Ministerpräsident von Sachsen-Anhalt, Reiner Haseloff, und Wirtschaftsministerin Katherina Reiche (beide CDU) werden am 28. Juli 2025 durch die Bioraffinerie im Chemiepark Leuna geführt.Hendrik Schmidt/dpa
Chemiestandort Leuna fordert von der Politik klare Schritte
An die Politik richten beide Stimmen deutliche Erwartungen. Schmidt-Kesseler betont: „Die Unternehmen brauchen jetzt verlässliche Energiepreise, Investitionssicherheit und weniger Regulierung.“ Es müsse Schluss sein mit endlosen Genehmigungsverfahren. Auch InfraLeuna fordert schnelles Handeln: „Energiekosten und Regulierung sind die größten Defizite – von der Stromsteuer bis zu den Netzumlagen.“ Hier brauche es sofort eine Revision.

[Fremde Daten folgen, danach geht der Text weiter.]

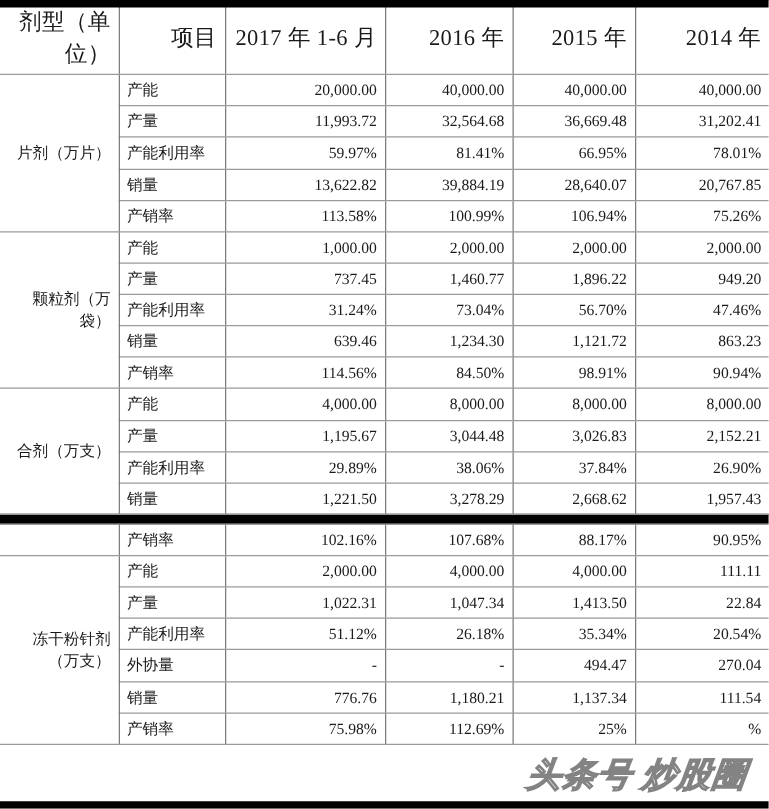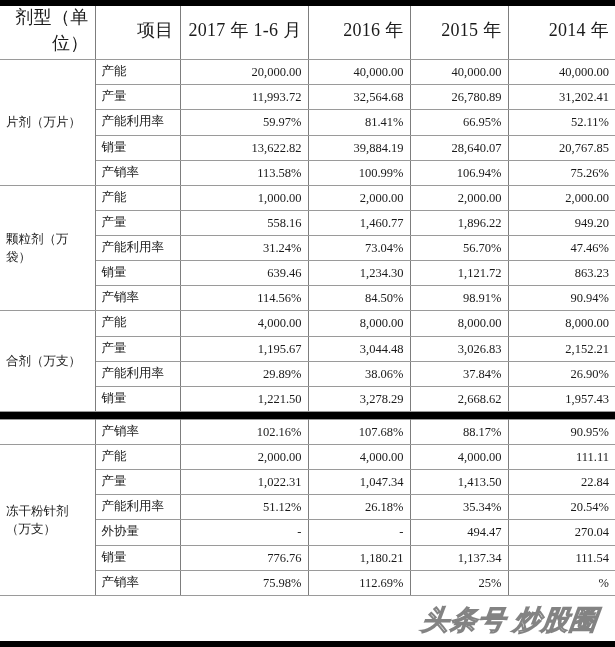--- a/index.html
+++ b/index.html
@@ -69,7 +69,6 @@
     text-align: left;
     padding-left: 8px;
     white-space: nowrap;
-    font-family: Liberation Mono, monospace;
   }
   td.num-cell {
     text-align: right;

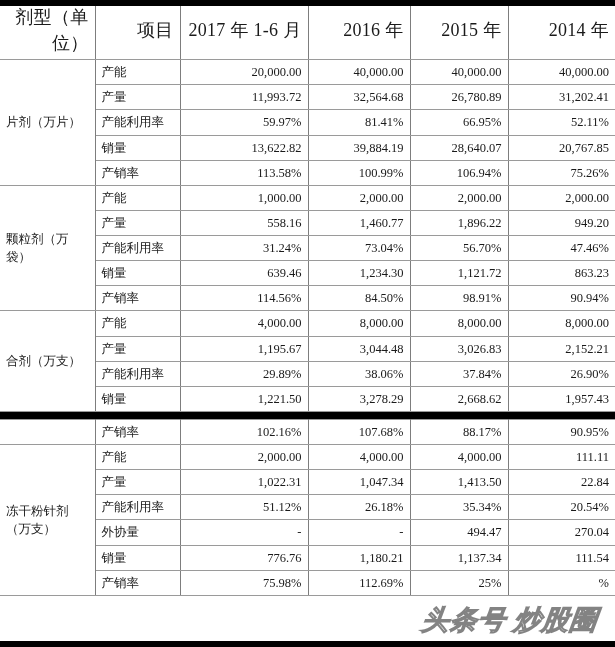--- a/index.html
+++ b/index.html
@@ -167,7 +167,7 @@
           <td class="item-cell">产量</td>
           <td class="num-cell">11,993.72</td>
           <td class="num-cell">32,564.68</td>
-          <td class="num-cell">26,780.89</td>
+          <td class="num-cell">36,669.48</td>
           <td class="num-cell edge-r">31,202.41</td>
         </tr>
         <tr>

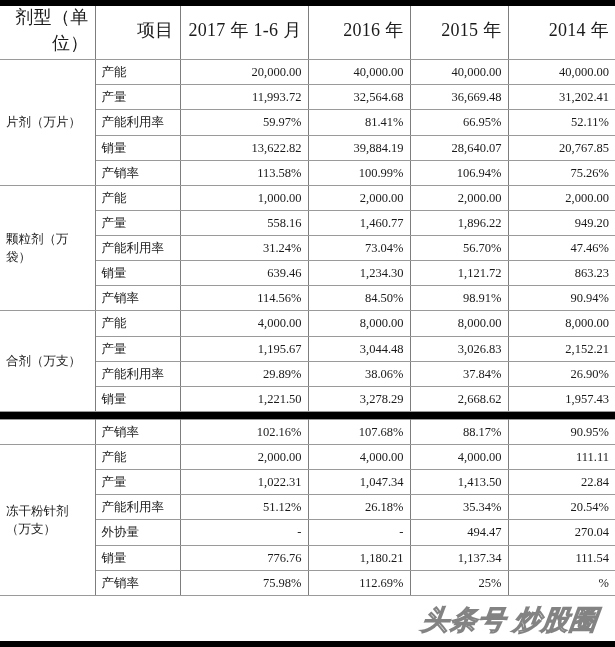--- a/index.html
+++ b/index.html
@@ -76,7 +76,7 @@
     white-space: nowrap;
   }
   td.group-cell {
-    text-align: left;
+    text-align: right;
     vertical-align: middle;
     border-left: none;
     padding-left: 4px;

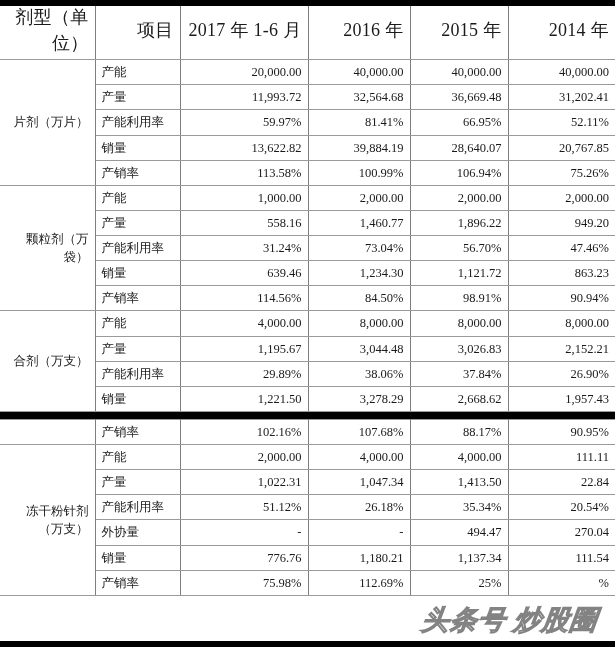--- a/index.html
+++ b/index.html
@@ -175,7 +175,7 @@
           <td class="num-cell">59.97%</td>
           <td class="num-cell">81.41%</td>
           <td class="num-cell">66.95%</td>
-          <td class="num-cell edge-r">52.11%</td>
+          <td class="num-cell edge-r">78.01%</td>
         </tr>
         <tr>
           <td class="item-cell">销量</td>

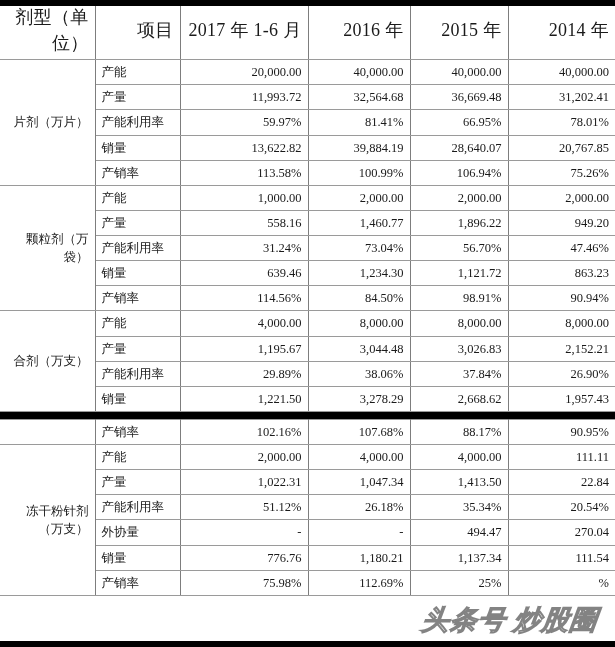--- a/index.html
+++ b/index.html
@@ -201,7 +201,7 @@
         </tr>
         <tr>
           <td class="item-cell">产量</td>
-          <td class="num-cell">558.16</td>
+          <td class="num-cell">737.45</td>
           <td class="num-cell">1,460.77</td>
           <td class="num-cell">1,896.22</td>
           <td class="num-cell edge-r">949.20</td>

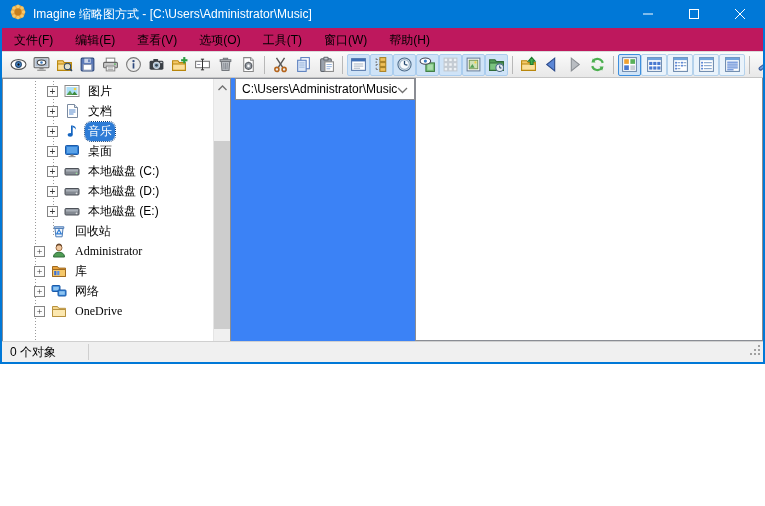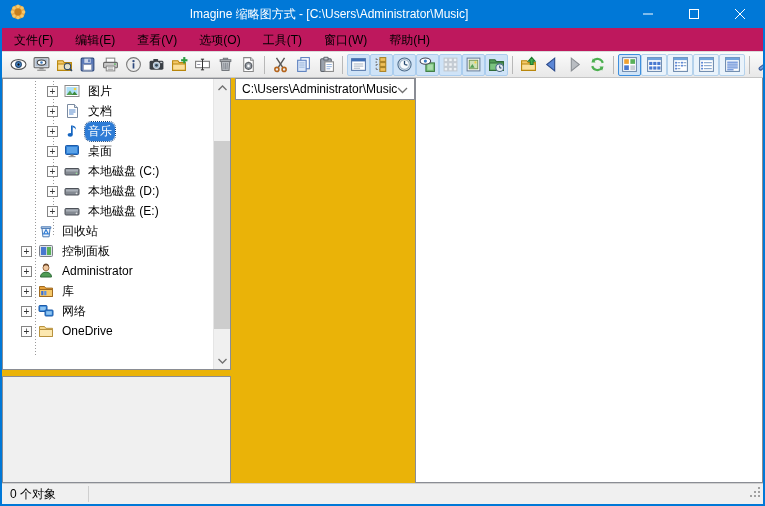--- a/index.html
+++ b/index.html
@@ -4,9 +4,9 @@
 <style>
   * { margin:0; padding:0; box-sizing:border-box; }
   html,body { width:765px; height:506px; font-family:"Liberation Sans","DejaVu Sans",sans-serif; }
-  .window{ width:765px; height:506px; display:flex; flex-direction:column;
+  .window{ width:765px; height:364px; display:flex; flex-direction:column;
     border-left:2px solid #0078d7; border-right:2px solid #0078d7; border-bottom:2px solid #0078d7;
-    background:#f0f0f0; overflow:hidden;text-align:center;}
+    background:#f0f0f0; overflow:hidden;}
   
   .titlebar{ height:28px; background:#0078d7; display:flex; align-items:center; flex:none;}
   .app-icon{ margin-left:8px; flex:none; }

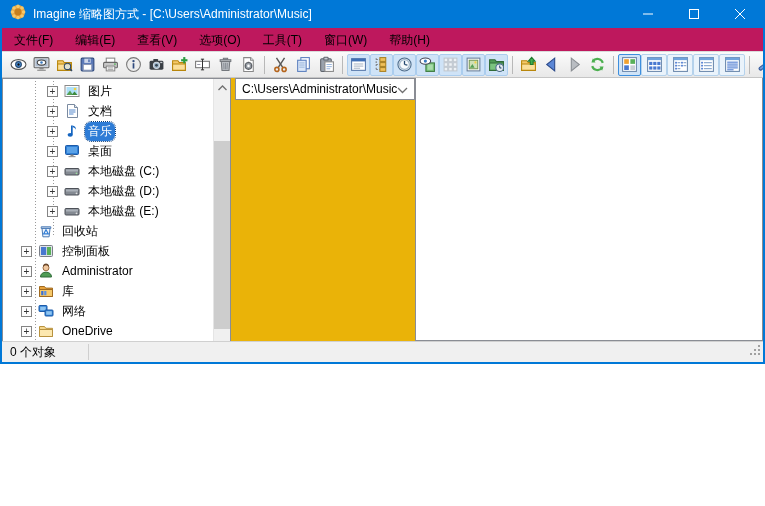--- a/index.html
+++ b/index.html
@@ -24,7 +24,7 @@
   .tb-btn.boxed{ background:#eaf3fb; border-color:#b5d2ec; width:26px;}
   .tb-sep{ width:1px; height:18px; background:#b8b8b8; margin:0 4px; flex:none;}
   
-  .main{ flex:1; display:flex; gap:4px; background:#eab308; min-height:0;}
+  .main{ flex:1; display:flex; gap:4px; background:#3b82f6; min-height:0;}
   .left-col{ width:229px; display:flex; flex-direction:column; flex:none;}
   .tree-pane{ height:292px; background:#fff; border:1px solid #8a8d94; position:relative; overflow:hidden; flex:none;}
   .tree-inner{ position:absolute; left:0; top:2px; right:17px; bottom:0;}

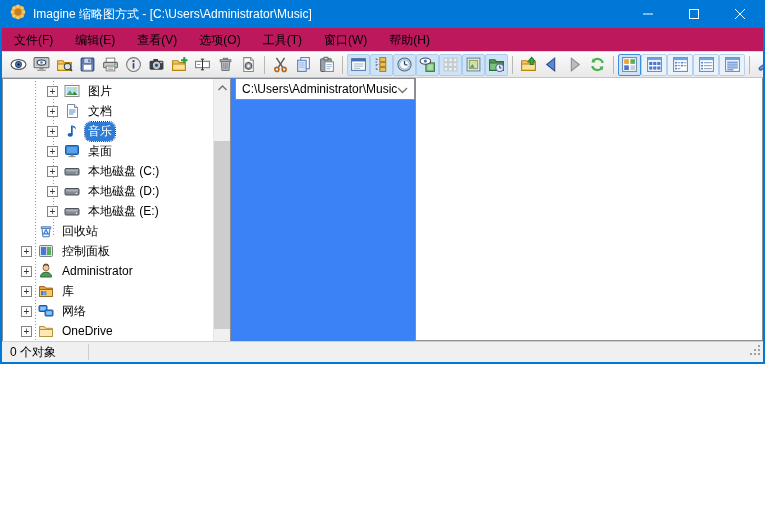--- a/index.html
+++ b/index.html
@@ -31,7 +31,7 @@
   .spine{ position:absolute; width:1px; background-image:repeating-linear-gradient(to bottom,#9a9a9a 0 1px,transparent 1px 3px);}
   .tree-row{ height:20px; display:flex; align-items:center; font-size:12px; color:#000; white-space:nowrap; position:relative;}
   .tree-row.lvl2{ padding-left:44px;}
-  .tree-row.lvl1{ padding-left:18px;}
+  .tree-row.lvl1{ padding-left:31px;font-family:Liberation Serif, serif;}
   .expander{ width:11px; height:11px; border:1px solid #848484; background:#fcfcfc; flex:none;
     display:flex; align-items:center; justify-content:center; font-size:10px; line-height:9px; color:#333;}
   .expander::before{ content:"+";}

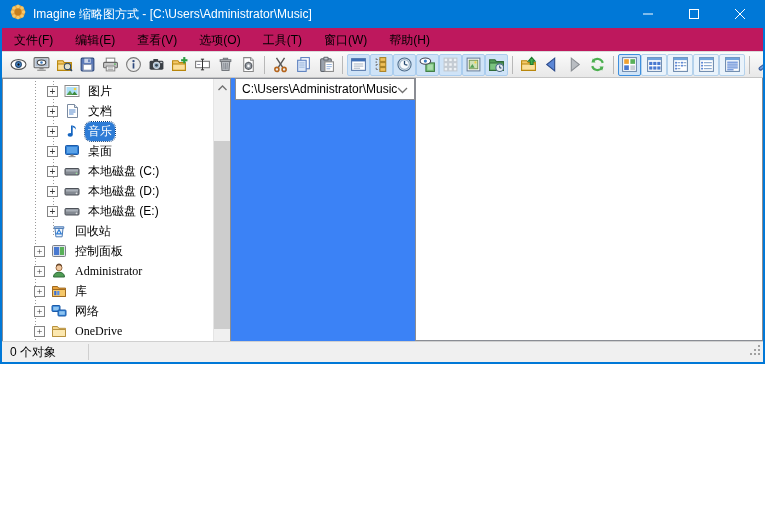--- a/index.html
+++ b/index.html
@@ -530,17 +530,6 @@
             <span class="expander"></span>
             <span class="tree-ico">
                 <svg width="16" height="16" viewBox="0 0 16 16">
-                  <rect x="1.5" y="2.5" width="13" height="11" rx="1" fill="#dfe3e8" stroke="#7a7f88"></rect>
-                  <rect x="3" y="4" width="5.2" height="8" fill="#4878d0"></rect>
-                  <rect x="9" y="4" width="4" height="8" fill="#58b058"></rect>
-                </svg>
-              </span>
-            <span class="tree-label">控制面板</span>
-          </div>
-          <div class="tree-row lvl1">
-            <span class="expander"></span>
-            <span class="tree-ico">
-                <svg width="16" height="16" viewBox="0 0 16 16">
                   <circle cx="8" cy="4.8" r="3" fill="#f0c8a0" stroke="#9c6b40"></circle>
                   <path d="M5.2 4 a3 3 0 0 1 5.6 0 l.2 -1.4 a3.2 3.2 0 0 0 -6 0z" fill="#6b4a2f"></path>
                   <path d="M2.5 14 c0 -3.2 2.4 -4.8 5.5 -4.8 s5.5 1.6 5.5 4.8z" fill="#4f9c55" stroke="#2f6b38"></path>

Zwar habe die Wirtschaftsministerin Katherina Reiche (CDU) in Leuna Verständnis signalisiert, so der Sprecher: Entscheidend sei allerdings , dass „den Worten jetzt auch sichtbare Taten folgen“.
Trotz aller Dramatik herrscht kein völliger Pessimismus. „Eine spektakuläre Aufholjagd ist absolut notwendig – und sie ist auch möglich“, sagt Schmidt-Kesseler. InfraLeuna stimmt zu: „Wenn der politische Wille da ist und die Maßnahmen vernünftig kommuniziert werden, schaffen wir das“, erklärt der Sprecher. „Aber es muss schnell und deutlich gehandelt werden – auch mit unpopulären Schritten.“
Chemiechef warnt: „Insolvenzen nehmen zu, Arbeitsplätze gehen verloren“
Auch VCI-Hauptgeschäftsführer Wolfgang Große Entrup warnt: „Seit vier Jahren sind unsere Anlagen nicht rentabel ausgelastet. Insolvenzen nehmen zu, Arbeitsplätze gehen verloren.“ Zwar habe die Bundesregierung zuletzt erste Schritte wie die Senkung der Stromsteuer angekündigt, doch sei davon bislang nichts spürbar. „Die Standortkrise lässt sich nicht mit Worten beheben, nur mit schnellen Taten“, betont er. Ohne sinkende Kosten und weniger Bürokratie gebe es keine Investitionen – und ohne Investitionen auch keine Zukunft.
Das Fazit ist eindeutig: Vor allem in Ostdeutschland steht die Chemieindustrie am Scheideweg. Noch setzen die Unternehmen auf eine Trendwende – doch die Geduld ist endlich. „Wir brauchen Wirtschaftswachstum, wir brauchen Mut und wir brauchen positive Aufbruchstimmung“, fordert Schmidt-Kesseler. Ob die Politik diesen Neustart liefert, ist offen.